══ Records provided

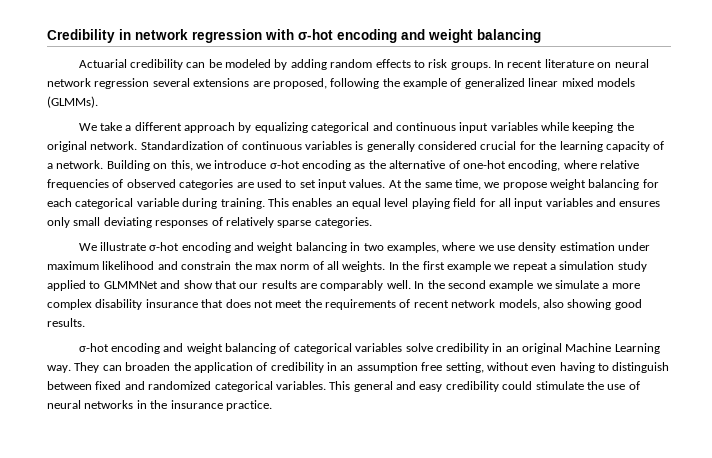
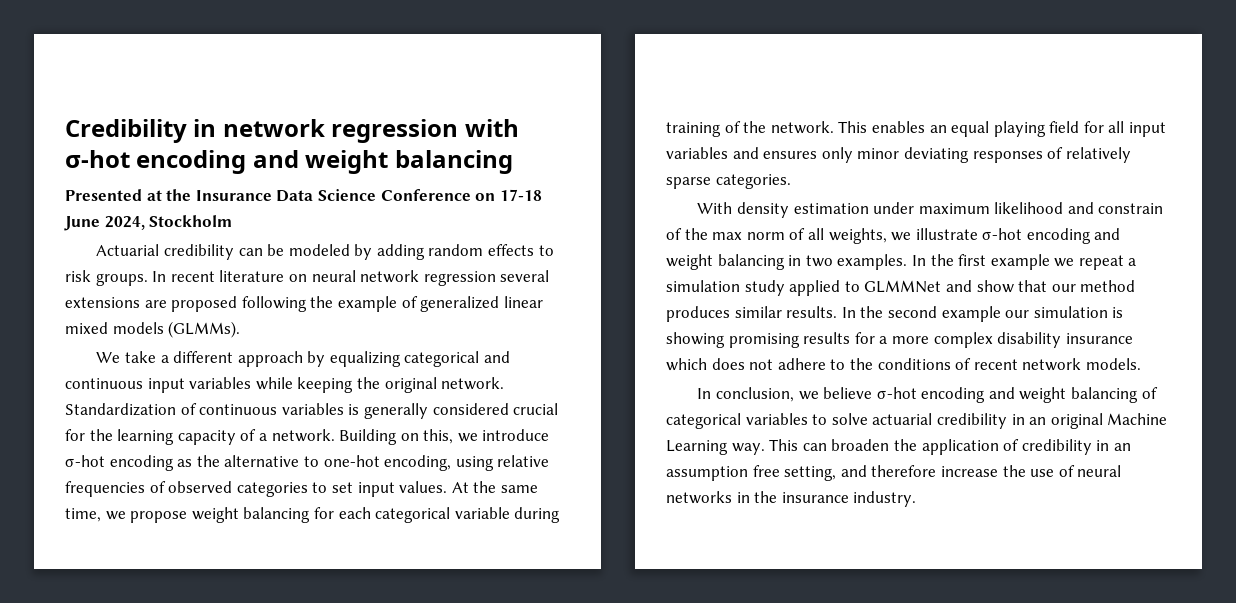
+ Presented at the Insurance Data Science Conference on 17-18 June 2024, Stockholm
- In recent literature on neural network regression several extensions are proposed, following the example of generalized linear mixed models (GLMMs).
+ In recent literature on neural network regression several extensions are proposed following the example of generalized linear mixed models (GLMMs).
- Building on this, we introduce σ-hot encoding as the alternative of one-hot encoding, where relative frequencies of observed categories are used to set input values.
+ Building on this, we introduce σ-hot encoding as the alternative to one-hot encoding, using relative frequencies of observed categories to set input values.
- At the same time, we propose weight balancing for each categorical variable during training.
+ At the same time, we propose weight balancing for each categorical variable during training of the network.
- This enables an equal level playing field for all input variables and ensures only small deviating responses of relatively sparse categories.
+ This enables an equal playing field for all input variables and ensures only minor deviating responses of relatively sparse categories.
- We illustrate σ-hot encoding and weight balancing in two examples, where we use density estimation under maximum likelihood and constrain the max norm of all weights.
+ With density estimation under maximum likelihood and constrain of the max norm of all weights, we illustrate σ-hot encoding and weight balancing in two examples.
- In the first example we repeat a simulation study applied to GLMMNet and show that our results are comparably well. In the second example we simulate a more complex disability insurance that does not meet the requirements of recent network models, also showing good results.
- σ-hot encoding and weight balancing of categorical variables solve credibility in an original Machine Learning way.
+ In the first example we repeat a simulation study applied to GLMMNet and show that our method produces similar results. In the second example our simulation is showing promising results for a more complex disability insurance which does not adhere to the conditions of recent network models.
+ In conclusion, we believe σ-hot encoding and weight balancing of categorical variables to solve actuarial credibility in an original Machine Learning way.
- They can broaden the application of credibility in an assumption free setting, without even having to distinguish between fixed and randomized categorical variables. This general and easy credibility could stimulate the use of neural networks in the insurance practice.
+ This can broaden the application of credibility in an assumption free setting, and therefore increase the use of neural networks in the insurance industry.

════

- _Your assignment_
There is a run of lines above from the one with "of the network." to the one with "- We illustrate"; print exactly that run, both ends included, and nothing else.

- _Solution for this exercise_
+ At the same time, we propose weight balancing for each categorical variable during training of the network.
- This enables an equal level playing field for all input variables and ensures only small deviating responses of relatively sparse categories.
+ This enables an equal playing field for all input variables and ensures only minor deviating responses of relatively sparse categories.
- We illustrate σ-hot encoding and weight balancing in two examples, where we use density estimation under maximum likelihood and constrain the max norm of all weights.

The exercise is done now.